Nobody could accuse Johann Gyver of being boring.
After all, he did grip work for “Highway to Hell,” a 1992 film about a woman who is kidnapped by a zombie cop en route to Las Vegas and journeys to Hell to become a bride of Satan. (He claims it was bad.)
He also custom builds motorcycles that are airbrushed by a Prescott woman whose work has appeared in the Solomon R. Guggenheim Museum in New York City.
And if that isn’t enough, the man knows his jazz.
Gyver, who lives in the Three Points area, is putting his varied interests to work to benefit the Greater Oro Valley Arts Council. He plans to build a motorcycle, have it painted in a way that honors the arts, and sell raffle tickets to those wishing to own it.
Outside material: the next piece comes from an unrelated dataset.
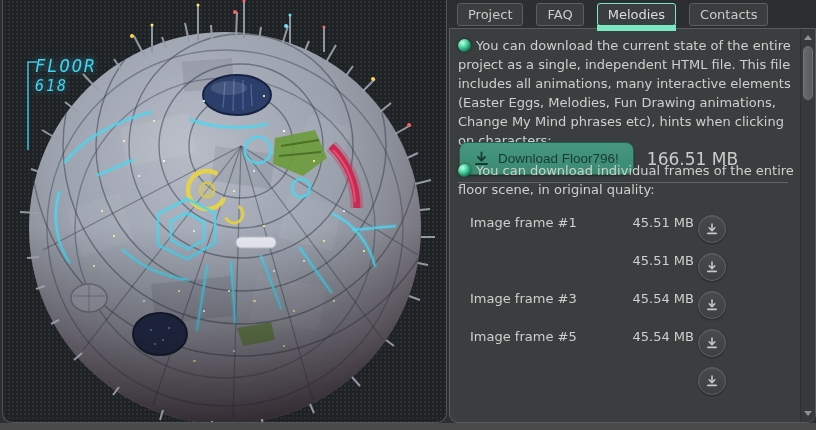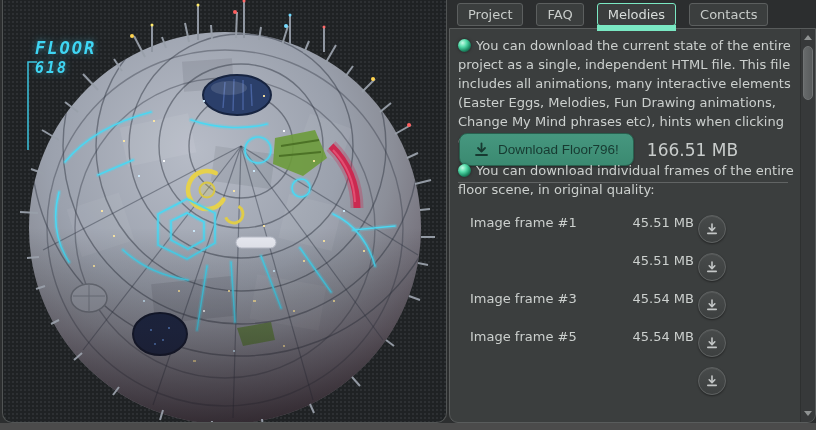"FLOOR" .floor-label { font-weight: bold -> normal; top: 40px -> 58px }
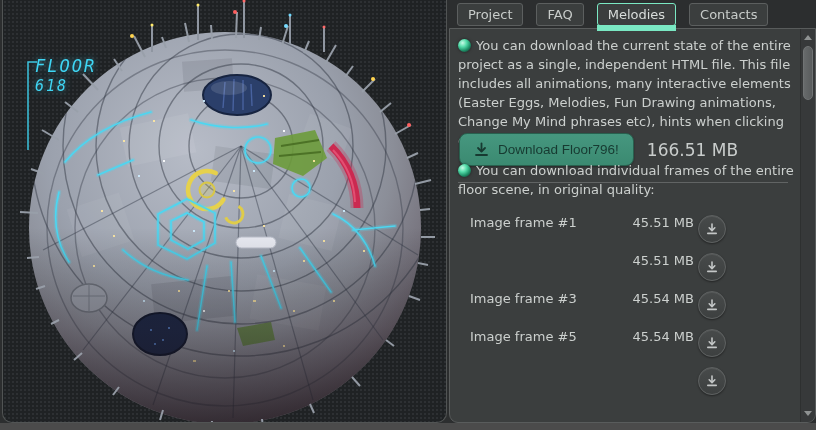"Download Floor796!" .btnrow { top: 104px -> 113px }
He’s putting together a concert by local jazz musicians to promote the raffle.
All proceeds are to go to the arts council’s programs in the community and in schools.
“I’m old enough and have had a good life so far,” Gyver said. “I would like to help get some other people started.”
Gyver’s affinity for motorcycles goes back to his youth. In the 1950s, his dad worked for Harley- Davidson in Michigan, and that meant Gyver got to see the vehicles upclose.
“They put me on and let me ride around the fields,” he said. “That’s how I was entertained.”
A bout with lead poisoning in early adulthood steered Gyver away from work with motorcycles and into a career in film. But the motorcycle enthusiast never lost the urge to build.
When a filming gig several years ago connected Gyver with the Crazy Horse Memorial in South Dakota, he saw his chance to create a bike.
He’d create something fitting for the site of a famous mountain-face carving of a Lakota warrior on a horse pointing into the distance, he told those in charge. He’d take the bike on a tour of motorcycle events and then raffle it for the benefit of the memorial.
“I’m taking money I would have spent on advertising and doing something good,” Gyver said. “And in a way, it’s also advertising.”
The motorcycle made its rounds in Philadelphia, Nevada and California. Then it acquired a display spot at the memorial. It ended up raising more than $200,000 for the memorial.
When Gyver moved to Tucson in 2007, he hoped to find a similar charity project, preferably one revolving this time around jazz.
“Music has always been what calms me down,” he said. “I was in my 20s when I discovered jazz. After a crazy day, I would come in and sit down and mellow out.”
A friend put him in touch with Special Events Director Jonas Hunter at GOVAC.
Together, they started thinking about how an arts council motorcycle project might work. “It’s money that goes to sustain and promote the arts,” Hunter said.
Gyver went to work gathering local artists for a Latin jazz performance to raise awareness of the raffle. The resulting group, Soulero, will perform 7 to 9:30 p.m. Saturday, Jan. 24 at Westward Look Resort. Gyver organized and paid for the concert, and he said he’s making a point to not ruin it by harping too much on the raffle.
“Come out and enjoy the music and have a good time,” Gyver said. “All I’m asking is that you buy a ticket. That’s it.”
After the concert, Gyver plans to get to work on the arts council’s motorcycle, a soft tail with a Harley motor, which he said is worth $80,000. Artist Dawne Holmes, whose work appeared at the Guggenheim, has agreed to airbrush it.
Then, the motorcycle will be ready to make the rounds at biker bars. If things go as planned, Gyver will end up with a film of the whole process — from scrap metal to new owners — which he wants to try to sell to a cable television network.
“The whole show would be about the charity that we’re building the bike for and what they’re trying to do,” Gyver said. “It would include some pieces from the concert, a little bit of the tour of the bike and then the people who win it.”
The raffle winner is set to be announced in October at the arts council’s Barbecue and Blues show, Hunter said.
Gyver said the prize should offer more than just transportation.
“It’s rolling art is what it is,” he said. “Hopefully as time goes by, it will be worth more as an art piece.”
IF YOU GO
WHAT: Soulero jazz concert
WHAT: 7-9:30 p.m. Saturday, Jan. 24
WHERE: Westward Look Resort, 245 E. Ina Road
COST: $15 for concert; motorcycle raffle tickets are $20 each or three for $50.